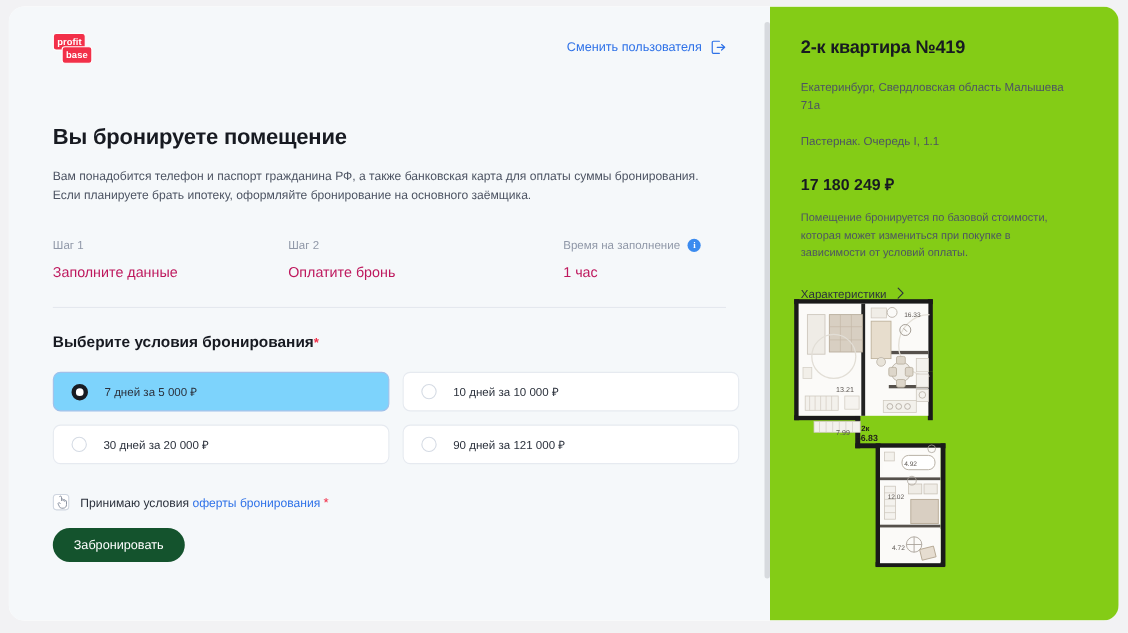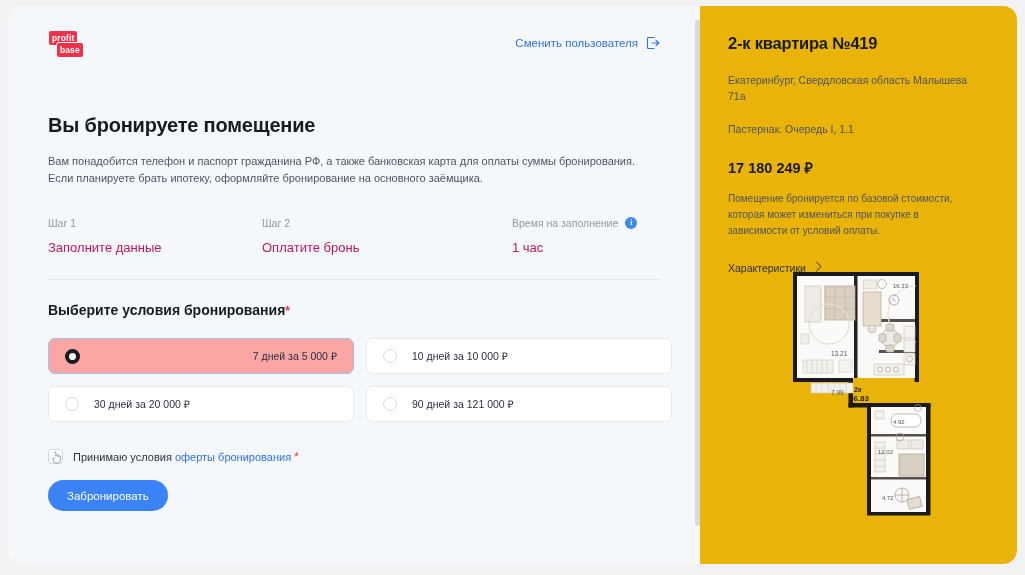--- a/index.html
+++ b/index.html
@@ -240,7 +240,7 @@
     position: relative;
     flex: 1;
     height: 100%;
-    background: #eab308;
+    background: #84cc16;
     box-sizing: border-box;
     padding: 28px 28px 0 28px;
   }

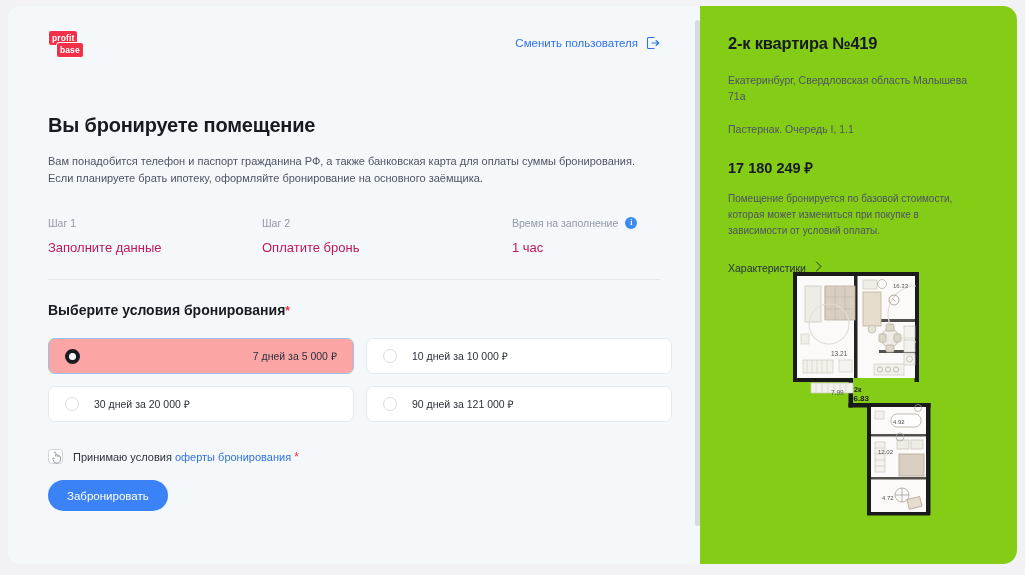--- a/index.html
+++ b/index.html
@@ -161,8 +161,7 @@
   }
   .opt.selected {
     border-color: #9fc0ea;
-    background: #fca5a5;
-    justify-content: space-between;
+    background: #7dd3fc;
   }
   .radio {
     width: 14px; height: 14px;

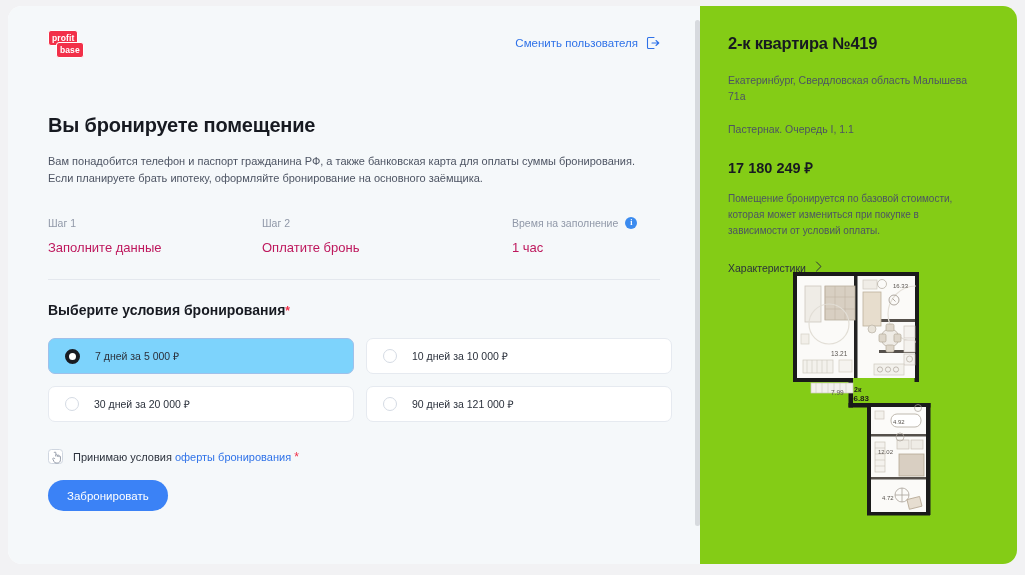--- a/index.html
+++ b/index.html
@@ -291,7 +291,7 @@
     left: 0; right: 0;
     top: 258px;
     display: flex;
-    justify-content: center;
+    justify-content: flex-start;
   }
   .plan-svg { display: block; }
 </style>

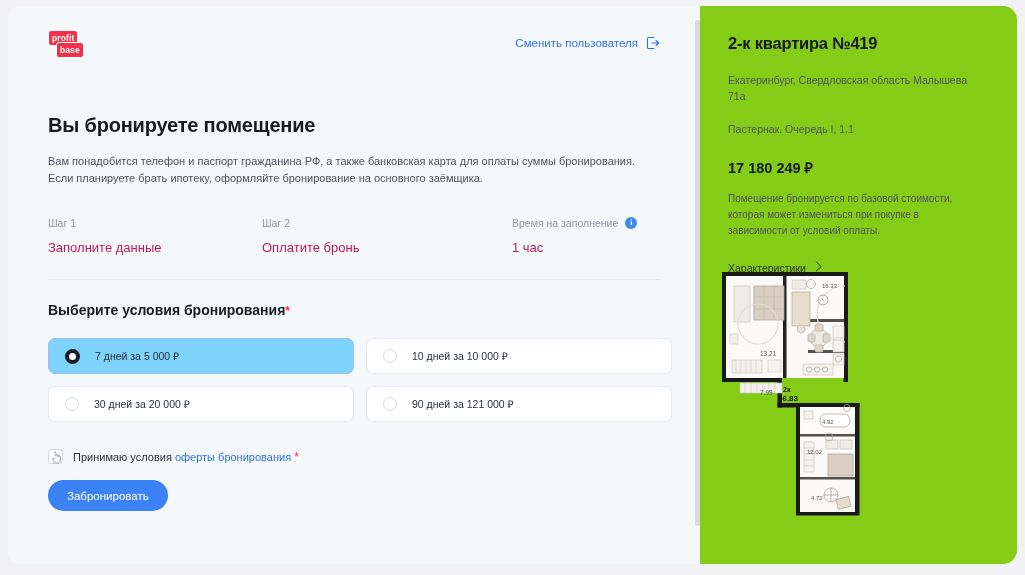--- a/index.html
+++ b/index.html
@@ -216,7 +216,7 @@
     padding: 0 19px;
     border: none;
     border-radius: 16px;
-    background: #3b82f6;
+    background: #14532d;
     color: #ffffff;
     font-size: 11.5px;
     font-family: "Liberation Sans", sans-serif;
======
EXERCISE GOAL: Start with the first line of the records above and end with the line containing "border-color: #9fc0ea;". Output those lines exactly, pictures excluded.

RESULT OF THE TASK:
--- a/index.html
+++ b/index.html
@@ -240,7 +240,7 @@
     position: relative;
     flex: 1;
     height: 100%;
-    background: #eab308;
+    background: #84cc16;
     box-sizing: border-box;
     padding: 28px 28px 0 28px;
   }

--- a/index.html
+++ b/index.html
@@ -161,8 +161,7 @@
   }
   .opt.selected {
     border-color: #9fc0ea;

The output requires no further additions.